■ **PROBLEM REQUIREMENTS**: Starting with the first line of the records, write out each line exactly until you have included the line containing "- As mentioned, a".

■ **PROVIDED RECORDS**:
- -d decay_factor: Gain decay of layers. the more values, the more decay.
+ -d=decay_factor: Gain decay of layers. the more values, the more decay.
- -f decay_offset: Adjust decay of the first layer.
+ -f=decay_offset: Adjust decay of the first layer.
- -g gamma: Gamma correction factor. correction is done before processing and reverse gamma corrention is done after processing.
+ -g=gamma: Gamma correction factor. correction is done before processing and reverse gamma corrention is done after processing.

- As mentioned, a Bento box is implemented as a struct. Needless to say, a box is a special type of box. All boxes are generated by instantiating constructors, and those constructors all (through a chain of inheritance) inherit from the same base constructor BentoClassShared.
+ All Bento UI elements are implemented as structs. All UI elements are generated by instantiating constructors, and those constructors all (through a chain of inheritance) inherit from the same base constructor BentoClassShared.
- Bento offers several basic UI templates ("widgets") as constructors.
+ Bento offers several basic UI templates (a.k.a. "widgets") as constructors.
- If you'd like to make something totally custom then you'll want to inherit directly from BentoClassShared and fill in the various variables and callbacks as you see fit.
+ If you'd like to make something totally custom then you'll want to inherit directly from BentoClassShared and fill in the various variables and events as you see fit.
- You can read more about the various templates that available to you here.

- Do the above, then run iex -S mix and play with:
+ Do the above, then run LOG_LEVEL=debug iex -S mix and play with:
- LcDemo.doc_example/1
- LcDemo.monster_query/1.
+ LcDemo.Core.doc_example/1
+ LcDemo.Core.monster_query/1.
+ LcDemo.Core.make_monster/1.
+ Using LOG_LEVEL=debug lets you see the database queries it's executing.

■ **EXERCISE OUTPUT**:
- -d decay_factor: Gain decay of layers. the more values, the more decay.
+ -d=decay_factor: Gain decay of layers. the more values, the more decay.
- -f decay_offset: Adjust decay of the first layer.
+ -f=decay_offset: Adjust decay of the first layer.
- -g gamma: Gamma correction factor. correction is done before processing and reverse gamma corrention is done after processing.
+ -g=gamma: Gamma correction factor. correction is done before processing and reverse gamma corrention is done after processing.

- As mentioned, a Bento box is implemented as a struct. Needless to say, a box is a special type of box. All boxes are generated by instantiating constructors, and those constructors all (through a chain of inheritance) inherit from the same base constructor BentoClassShared.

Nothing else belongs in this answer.